The evidence in a light most favorable to the Commonwealth is as follows. On
September 13, 2006, at 2:07 a.m., Robert Powers, an Upper Allen Township Police
Officer, passed a blue Honda on Geneva Drive in Upper Allen Township, Cumberland
County. The officer saw in his rearview mirror that the registration plate light on the
Honda was not lit. He turned around and increased his speed to catch up with the
Honda. The vehicle was going well in excess of the posted 35 miles per hour speed
limit on the windy road. The vehicle turned left into a development without a turn signal
on. Officer Powers was five to ten seconds behind the Honda when he saw it parked in
front of an apartment.

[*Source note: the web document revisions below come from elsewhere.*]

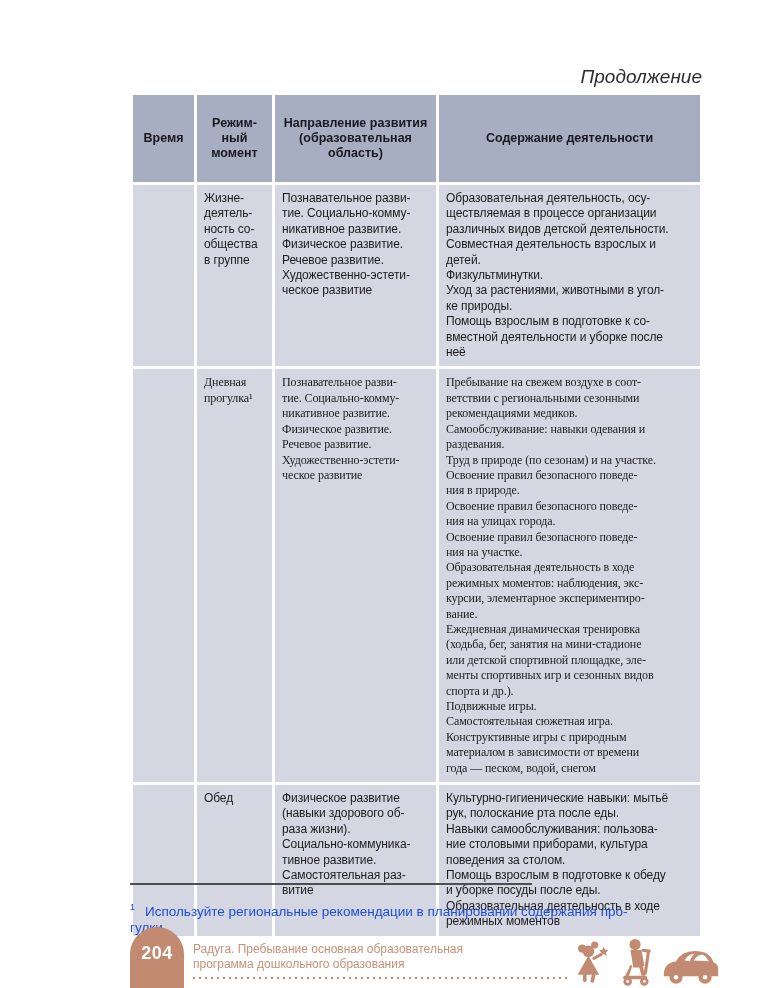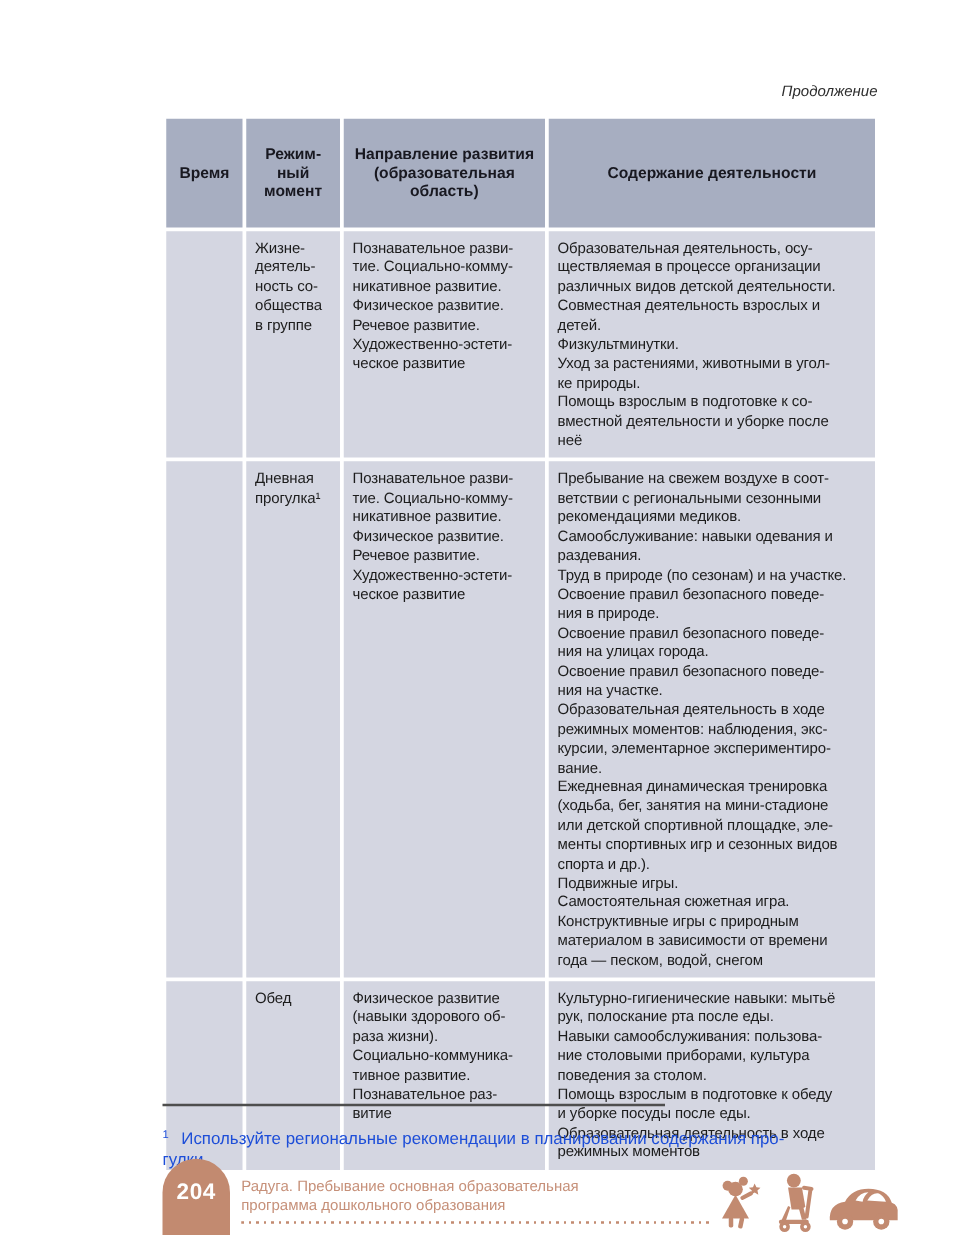--- a/index.html
+++ b/index.html
@@ -8,7 +8,7 @@
   .page { position:relative; width:768px; height:988px; background:#fff; }
 
   .continuation { position:absolute; top:66px; right:66px; font-style:italic;
-                  font-size:12px; color:#2e2e2e; }
+                  font-size:19px; color:#2e2e2e; }
 
   .table-wrap { position:absolute; left:130px; top:92px; width:573px; }
   table.schedule { border-collapse:separate; border-spacing:3px; width:573px; table-layout:fixed; }

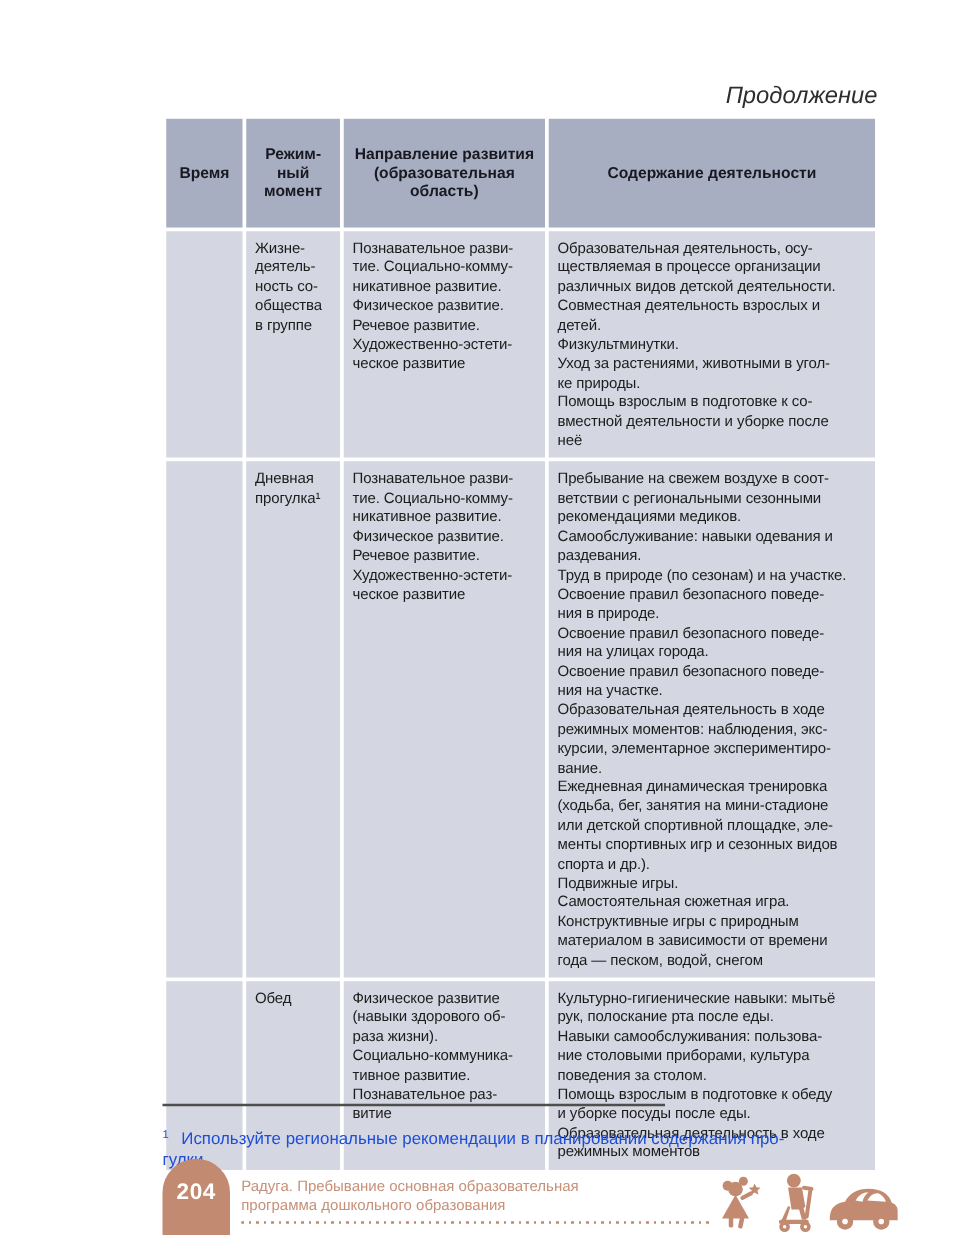--- a/index.html
+++ b/index.html
@@ -20,7 +20,7 @@
                       color:#1c1c1c; letter-spacing:-0.1px; }
   tr.row-header { height:57px; }
   tr.row-1 { height:170px; }
-  tr.row-2 { height:400px; }
+  tr.row-2 { height:400px;font-family:Liberation Serif, serif; }
   tr.row-3 { height:149px; }
 
   .footnote-rule { position:absolute; left:130px; top:883px; width:402px;

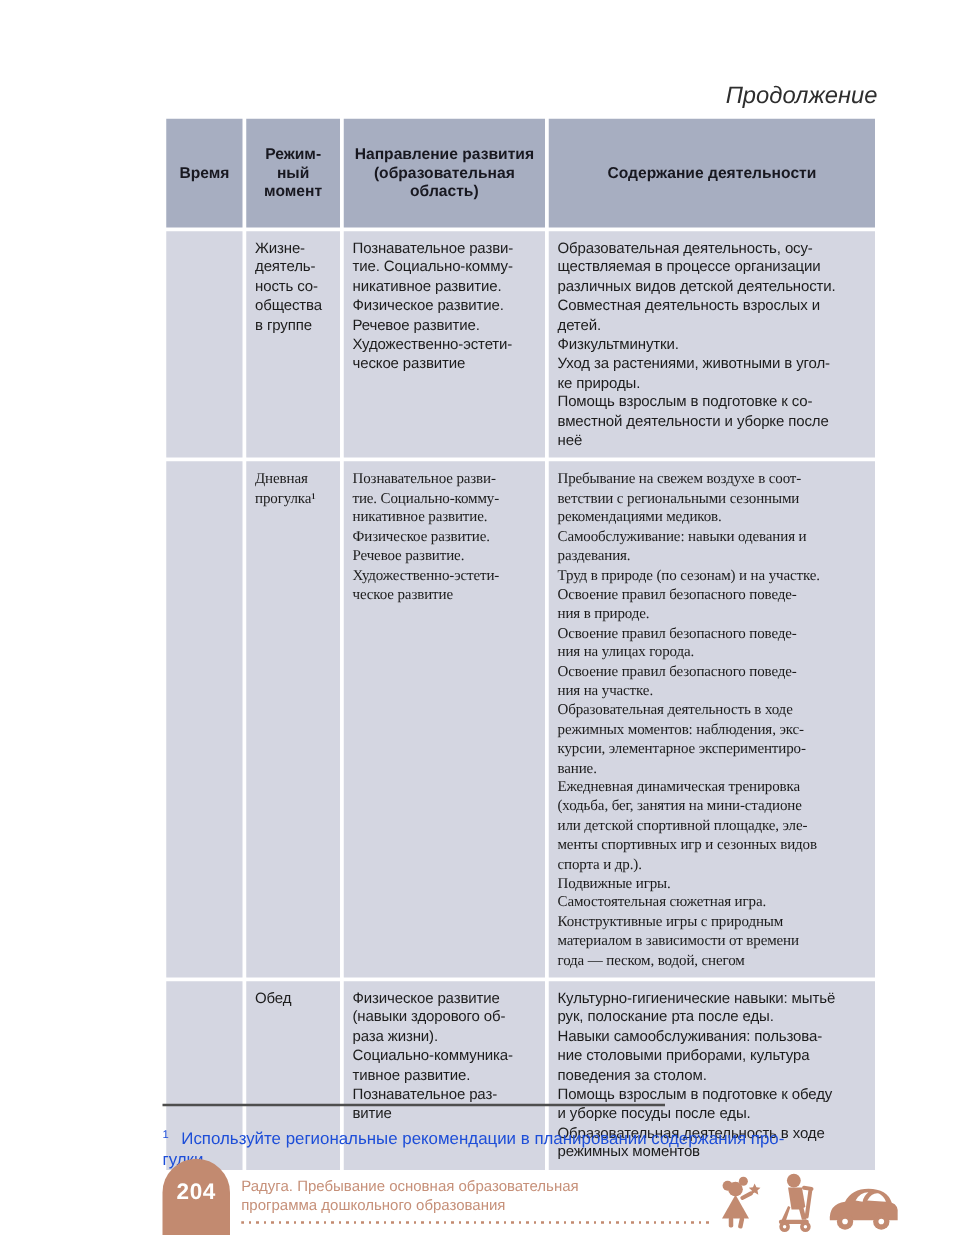--- a/index.html
+++ b/index.html
@@ -141,7 +141,7 @@
 раза жизни).
 Социально-коммуника-
 тивное развитие.
-Познавательное раз-
+Самостоятельная раз-
 витие</td>
         <td>Культурно-гигиенические навыки: мытьё
 рук, полоскание рта после еды.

The officer saw a man walking away from the Honda toward the
apartment which was fifteen to twenty feet from the vehicle. No one else was there.
The man was almost to the front door when the officer got out of his patrol vehicle. He
told the man, who is defendant, about the license plate light being out. Defendant said
he knew the light was out. Officer Powers asked defendant why he was going so fast.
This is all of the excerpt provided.